US aircraft charter rental and leasing company

Blackhawk International Airways was an aircraft charter rental and leasing company based in Florida, United States. Blackhawk was owned and founded by Gilbert Chacón and his son Erik. The small charter and tour business, which eventually moved to a small office next to the Lantana Airport, was at one time based at Fort Lauderdale Executive Airport.

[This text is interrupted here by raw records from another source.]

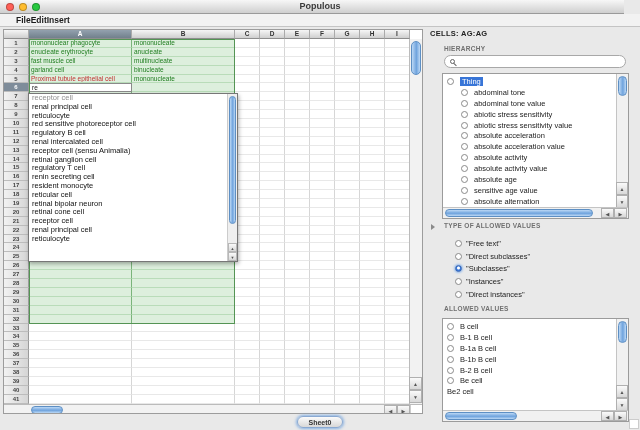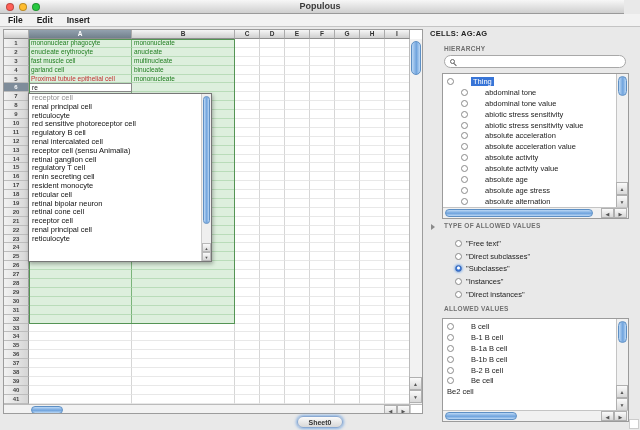--- a/index.html
+++ b/index.html
@@ -8,21 +8,21 @@
 
   
   .titlebar { position:absolute; left:0; top:0; width:624px; height:14px;
     background:linear-gradient(#f7f7f7,#cfcfcf); border-bottom:1px solid #9a9a9a; }
   .lights { position:absolute; left:6px; top:3px; display:flex; gap:5px; }
   .light { width:8px; height:8px; border-radius:50%; border:1px solid rgba(0,0,0,.25); }
   .light.red { background:#ff6057; } .light.yellow { background:#ffbd2e; } .light.green { background:#28c840; }
   .wtitle { position:absolute; left:0; top:1px; width:640px; text-align:center; font-size:9px; font-weight:bold; color:#3b3b3b; }
 
   .menubar { position:absolute; left:0; top:14px; width:640px; height:13px; background:#f2f2f2;
-    border-bottom:1px solid #c4c4c4; display:flex; align-items:center; padding-left:8px; gap:14px; }
+    border-bottom:1px solid #c4c4c4; display:flex; align-items:center; padding-left:16px; }
   .menuitem { font-size:8.5px; font-weight:bold; color:#1c1c1c; }
 
   
   .sheetpanel { position:absolute; left:3px; top:29px; width:420px; height:385px;
     background:#ffffff; border:1px solid #9c9c9c; overflow:hidden; }
   .hrow { position:absolute; left:0; top:0; height:9px; display:flex; }
   .hcell { height:9px; background:linear-gradient(#f6f6f6,#cfcfcf); border-right:1px solid #aaa;
     border-bottom:1px solid #8e8e8e; font-size:6.5px; font-weight:bold; color:#333;
     text-align:center; line-height:8px; }
   .hcell.sel { background:linear-gradient(#93a1ae,#71808c); color:#fff; }
@@ -48,21 +48,21 @@
     background:linear-gradient(90deg,#bcd8f5,#6fa3dd 55%,#bcd8f5); border:1px solid #5d8fc4; }
   .sbtn { position:absolute; width:13px; height:13px; background:linear-gradient(#fafafa,#d8d8d8);
     border:1px solid #b0b0b0; font-size:5px; color:#555; text-align:center; line-height:12px; }
   .hsb { position:absolute; left:0; top:374px; width:420px; height:11px; background:#f2f2f2; border-top:1px solid #bbb; }
   .hthumb { position:absolute; top:1px; height:8px; border-radius:4px;
     background:linear-gradient(#bcd8f5,#6fa3dd 55%,#bcd8f5); border:1px solid #5d8fc4; }
   .hbtn { position:absolute; top:0; width:13px; height:11px; background:linear-gradient(#fafafa,#d8d8d8);
     border:1px solid #b0b0b0; font-size:5px; color:#555; text-align:center; line-height:10px; }
 
   
-  .dropdown { position:absolute; left:28px; top:93px; width:184px; height:169px; background:#fff;
+  .dropdown { position:absolute; left:28px; top:93px; width:210px; height:169px; background:#fff;
     border:1px solid #777; box-shadow:1px 2px 4px rgba(0,0,0,.3); z-index:30;padding-left:36px; }
   .dditems { position:absolute; left:0; top:0; right:10px; bottom:0; overflow:hidden; }
   .dditem { height:8.8px; font-size:7.5px; line-height:8.8px; padding-left:3px; color:#111; white-space:nowrap; }
   .dditem.first { color:#909090; }
   .ddsb { position:absolute; right:0; top:0; width:10px; height:167px; background:#efefef; border-left:1px solid #ccc; }
   .ddthumb { position:absolute; left:1px; top:2px; width:7px; height:128px; border-radius:4px;
     background:linear-gradient(90deg,#bcd8f5,#6fa3dd 55%,#bcd8f5); border:1px solid #5d8fc4; }
   .ddbtn { position:absolute; left:0; width:9px; height:9px; font-size:4px; color:#555; text-align:center;
     line-height:9px; background:linear-gradient(#fafafa,#d8d8d8); border:1px solid #b8b8b8; }
 
@@ -80,21 +80,21 @@
   .search { position:absolute; left:19px; top:28px; width:182px; height:13px; border-radius:7px;
     background:#fff; border:1px solid #a8a8a8; }
   .mag { position:absolute; left:5px; top:3px; width:5px; height:5px; border:1px solid #666; border-radius:50%; }
   .mag::after { content:""; position:absolute; width:4px; height:1px; background:#666;
     transform:rotate(45deg); right:-3px; bottom:-2px; }
   .search input { position:absolute; left:14px; top:1px; width:160px; height:10px; border:none; outline:none;
     font-size:7px; background:transparent; }
 
   .listbox { position:absolute; background:#fff; border:1px solid #9b9b9b; }
   .hier { left:17px; top:46px; width:187px; height:146px; }
-  .lrow { display:flex; align-items:center; height:10.9px; padding-left:4px; gap:17px; }
+  .lrow { display:flex; align-items:center; height:10.9px; padding-left:4px; gap:6px; }
   .lrow.child { padding-left:18px; }
   .radio { width:7px; height:7px; border-radius:50%; border:1px solid #8a8a8a; background:#fff; flex:none; }
   .radio.on { background:radial-gradient(circle at 50% 40%, #ffffff 0 1px, #3b79d9 2px 100%);
     border:1px solid #2f62b5; box-shadow:0 0 2px 1px #9cc0ee; }
   .llabel { font-size:7.5px; color:#222; white-space:nowrap; }
   .llabel.selh { background:#3875d7; color:#fff; padding:0 2px; }
   .lvsb { position:absolute; right:0; top:0; width:12px; background:#f1f1f1; border-left:1px solid #c4c4c4; }
   .lhsb { position:absolute; left:0; bottom:0; height:11px; background:#f1f1f1; border-top:1px solid #c4c4c4; width:100%; }
 
   .typegroup { position:absolute; left:30px; top:210px; }
@@ -720,21 +720,21 @@
         <div class="lrow child">
           <div class="radio"></div>
           <div class="llabel">absolute activity value</div>
         </div>
         <div class="lrow child">
           <div class="radio"></div>
           <div class="llabel">absolute age</div>
         </div>
         <div class="lrow child">
           <div class="radio"></div>
-          <div class="llabel">absolute age stress</div>
+          <div class="llabel">sensitive age value</div>
         </div>
         <div class="lrow child">
           <div class="radio"></div>
           <div class="llabel">absolute alternation</div>
         </div>
       </div>
     <div class="lvsb" style="height:134px;">
       <div class="vthumb" style="left:1px;top:2px;height:20px;width:9px;"></div>
       <div class="sbtn" style="left:-1px;top:108px;width:12px;">▲</div>
       <div class="sbtn" style="left:-1px;top:121px;width:12px;">▼</div>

In 2001, Blackhawk surrendered its operating certificate to the Federal Aviation Administration (FAA) and subsequently closed down in 2003.

==FAA issues==
Between 1998 and 2001, Blackhawk was fined by the FAA four times, including once for violating safety standards and once for failing to comply with maintenance standards. A third charge in 1999 particularly took the company to task for failing to test its employees for illegal drug use.

==Death of Aaliyah==

Nine people were killed in a Cessna 402B (N8097W) crash on August 25, 2001 around 6:50 pm local time at Marsh Harbour, Abaco Islands, The Bahamas. The nine killed included American R&B singer Aaliyah, 22, bodyguard Scott Gallin, 41, makeup artist Christopher Maldonado, 32, hairstylists Eric Forman, 29, and Anthony Dodd, 34, Virgin Records label video production director Douglas Kratz, 28, and Blackground Records label executives Gina Smith, 29, and Keith Wallace, 49, along with the pilot Luis Morales III, 30. Investigators discovered that the pilot, Luis Morales III, was unlicensed at the time of the crash and had traces of cocaine and alcohol in his system. Bound for Opa-locka Airport, just northwest of Miami, the aircraft was extremely overloaded at the time of takeoff and exploded on impact just 200 feet beyond the end of the airport runway. Aaliyah's family later filed a wrongful death lawsuit against Blackhawk International Airways, which was settled out of court. Blackhawk was listed in Customs documents as the official operator while Skystream was the plane's owner. Blackhawk was shut down by the FAA as a result.